BLOG Eggs-ercise the weight away this Easter

Holiday times are known to be an occasion when we find it more difficult to follow a healthy lifestyle.

Easter is a great time to relax and enjoy being with friends and family, but many of us tend to overindulge and end up paying the price when we hop on the scales afterwards. Chocolate eggs and hot cross buns are just a couple of the treats traditionally enjoyed around this time of the year. But few of us consider that a small chocolate egg has approximately 650 calories and a large one about 1,300 calories, with a hot cross bun spread with butter around 320 calories. The temptations of Easter treats can be hard to resist, particularly after 40 days of giving up favourite indulgences for those marking Lent, and often by the time Easter has come the best laid plans for new year’s health resolutions are long gone. But there are a few easy changes that can help us to eat more healthily and fit in more physical activity to help prevent us gaining egg weight this Easter.

Why not try some new springtime traditions from our list?

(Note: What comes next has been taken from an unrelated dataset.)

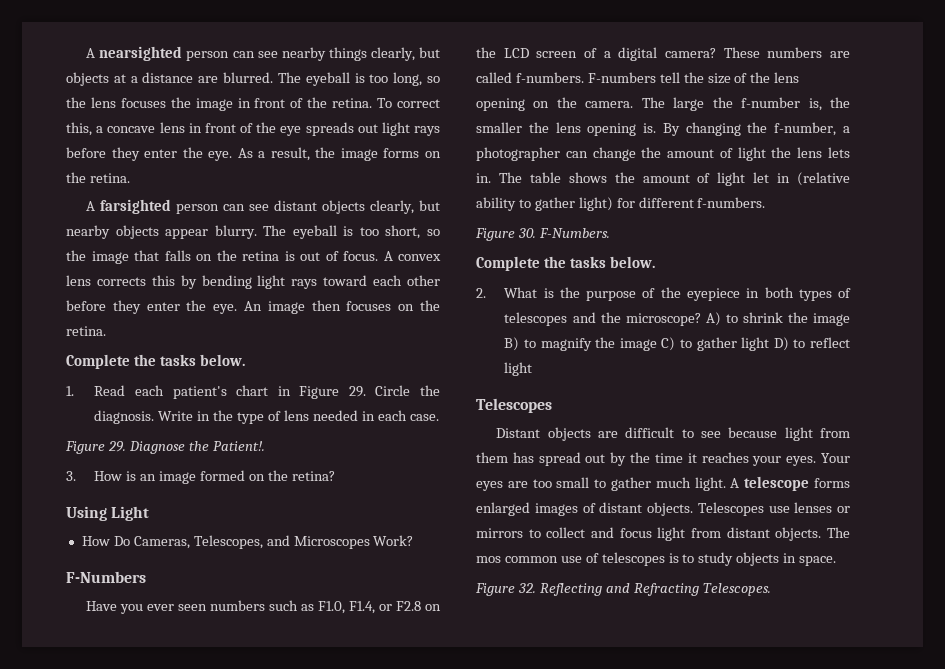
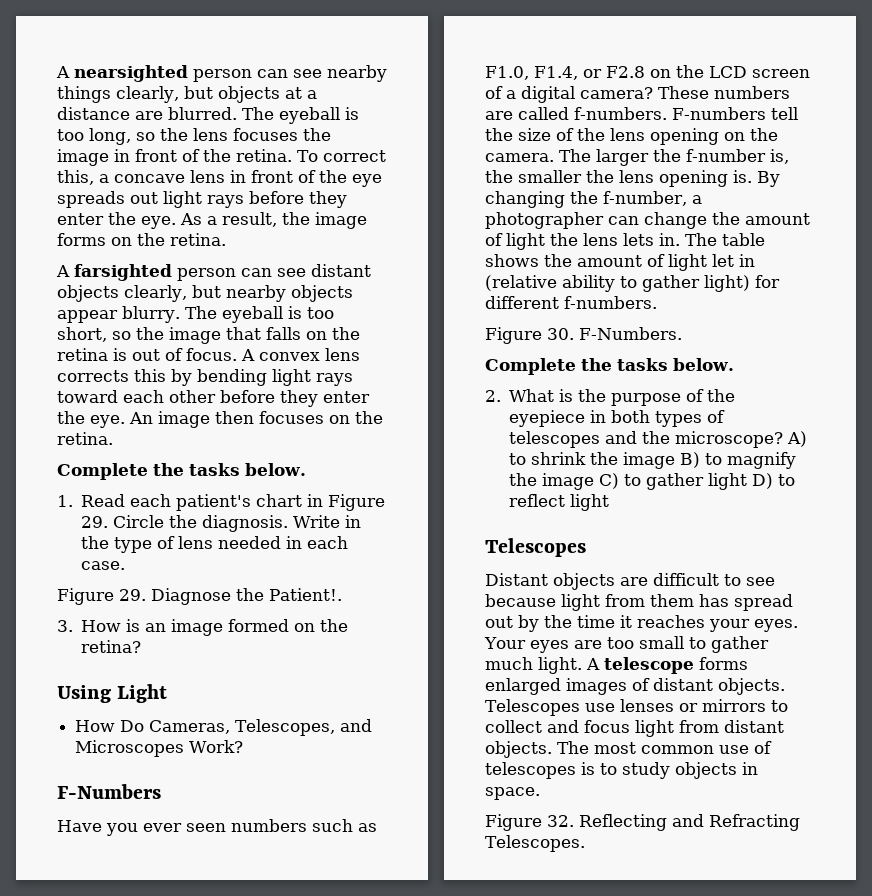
[673,97,705,111] large -> [596,149,649,166] larger
[476,556,501,563] mos -> [594,742,636,754] most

Easter egg hunts: this family favourite can provide hours of entertainment and gets children moving at the thought of eggs-ploring and uncovering hidden treasures!

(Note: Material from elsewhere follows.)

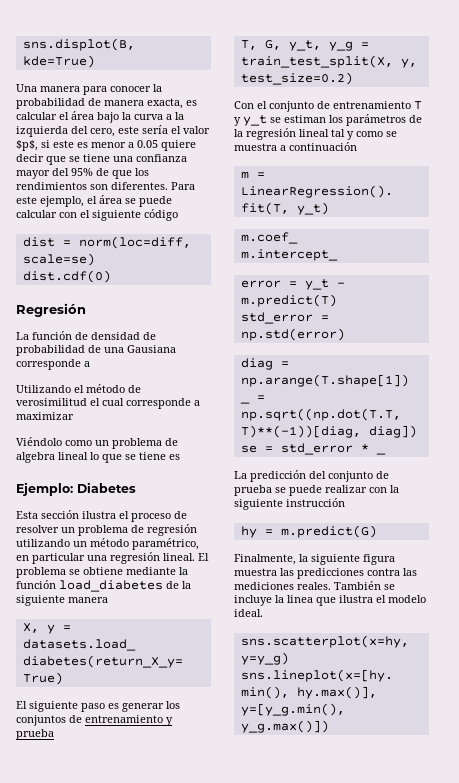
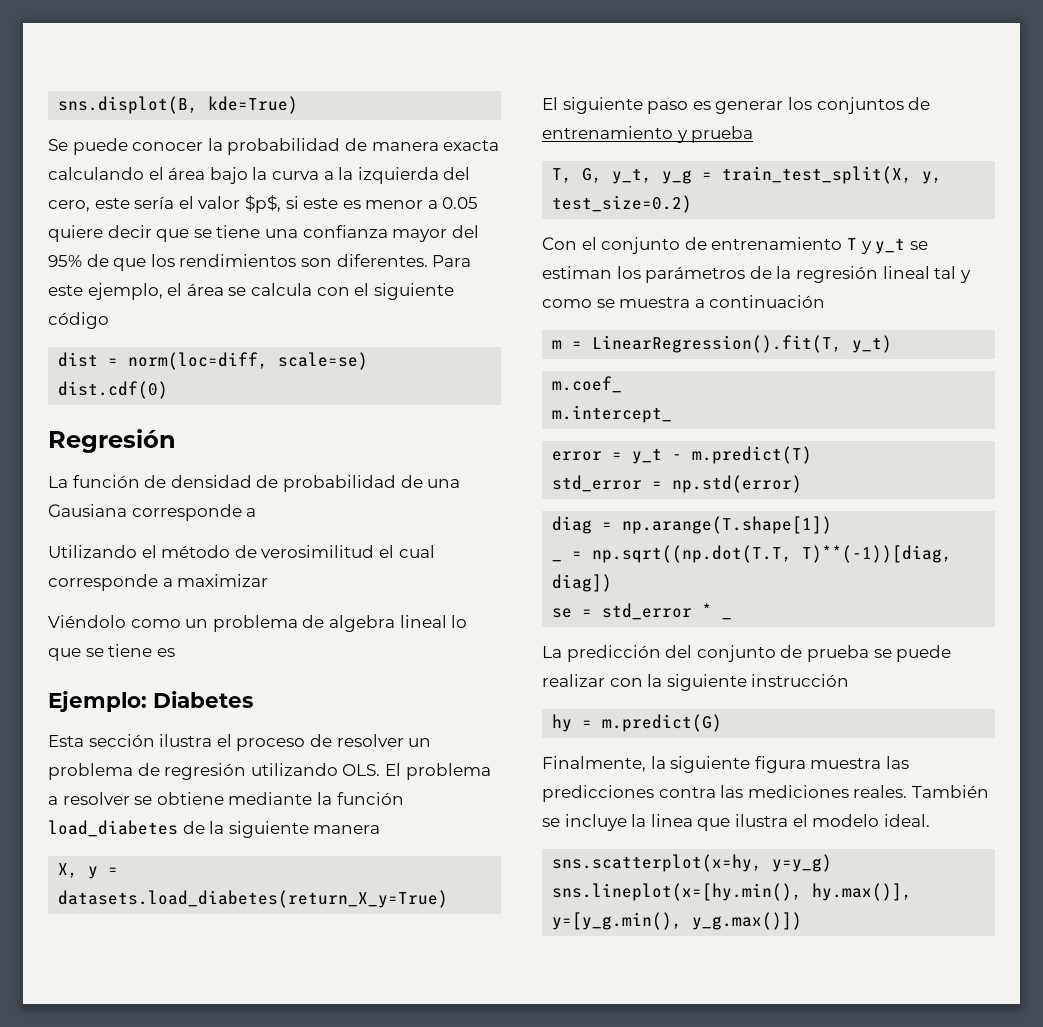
[16,84,107,95] Una manera para -> [48,138,128,155] Se puede
[147,98,197,109] [16,112,57,120] exacta, es calcular -> [443,140,500,151] [48,167,144,180] exacta calculando
[139,196,172,207] [16,210,57,218] puede calcular -> [250,283,312,296] calcula
[73,538,199,550] [16,552,209,564] [16,567,66,578] un método paramétrico, en particular una regresión lineal. El problema -> [342,763,491,780] [48,792,130,805] OLS. El problema a resolver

Top tip: Rather than hunting down chocolates every time, try hiding small toys or collecting clues for a treat at the end.

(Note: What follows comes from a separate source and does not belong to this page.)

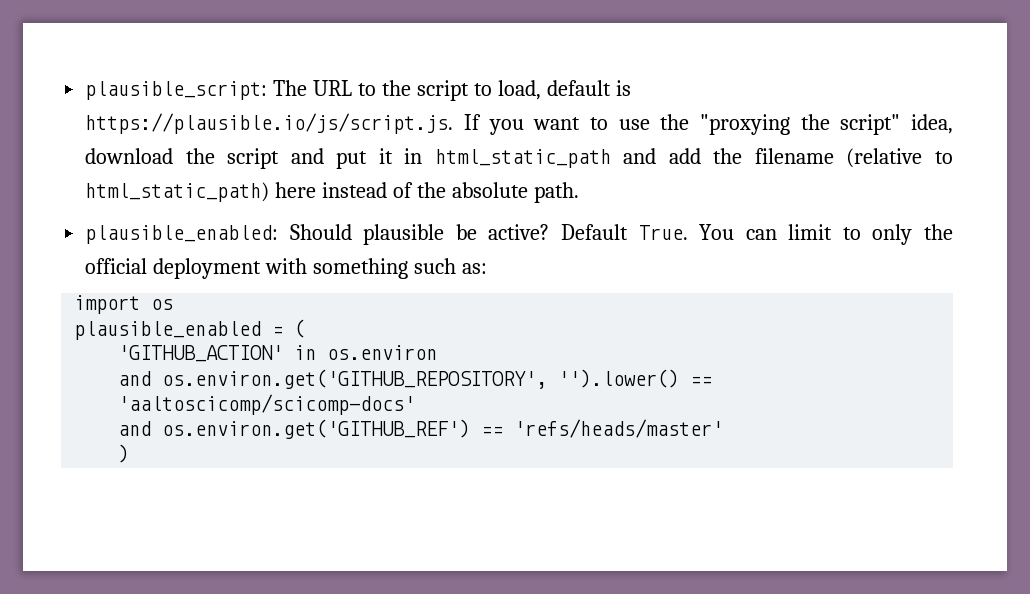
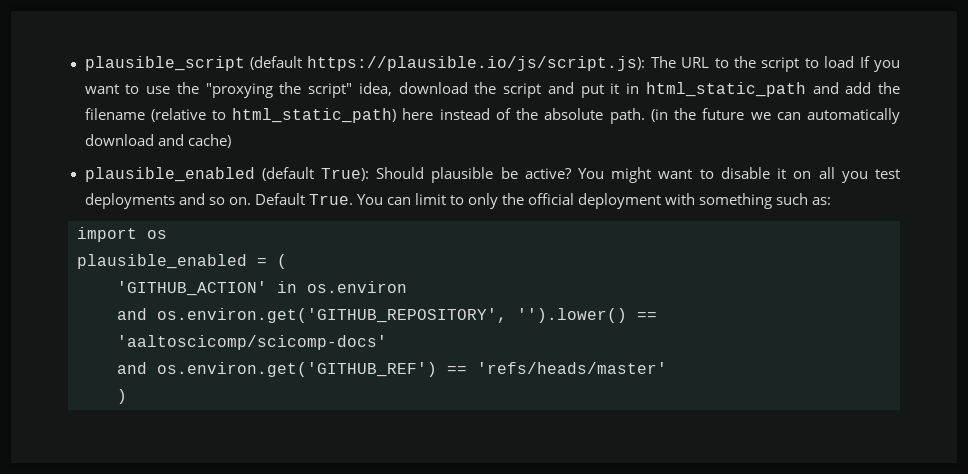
[85,81,268,100] plausible_script: -> [84,56,646,71] plausible_script (default https://plausible.io/js/script.js):
[497,80,631,100] [85,113,454,134] load, default is https://plausible.io/js/script.js. -> [824,56,855,68] load
[85,224,550,245] // plausible_enabled: Should plausible be active? -> [650,108,901,124] [84,134,231,148] [84,167,900,183] [84,193,251,209] (in the future we can automatically download and cache) // plausible_enabled (default True): Should plausible be active? You might want to disable it on all you test deployments and so on.

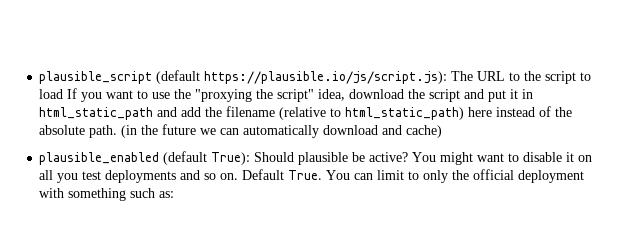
[77,227,167,242] [77,254,287,269] [117,281,407,296] [117,308,657,323] [117,335,387,350] [117,362,667,377] [117,389,127,404] // import os // plausible_enabled = ( // 'GITHUB_ACTION' in os.environ // and os.environ.get('GITHUB_REPOSITORY', '').lower() == 'aaltoscicomp/scicomp-docs' // and os.environ.get('GITHUB_REF') == 'refs/heads/master' // ) -> (175, 194) none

Hatch a plan to ‘walk and talk’: no need to stay home sitting and eating more.  Too much sitting increases our risk of diseases such as strokes, cardiovascular diseases and diabetes.

Top tip: Invite friends/family for a ‘walk and talk’ to burn off the excess Easter calories. Plan a walk each day.

A blooming cracking time of the year: as plants and trees erupt into beautiful flowers and blossom, take a walk around your neighbourhood or a local park to see what flowers you can spot. With 260 calories burned per hour of walking, the benefits are egg-cellent!

Top tip: apps like the NHS’s Active 10 can help you track how long you’ve been walking for, and how much brisk walking you have done. See how many badges you can rack up!

Water not wine: at holiday times we tend to drink more alcohol. Drinking water has been shown to help with weight loss and keeps you feeling full longer.

Top tip: for every alcoholic drink you have drink a glass of water - this will reduce the number of empty calories you are consuming.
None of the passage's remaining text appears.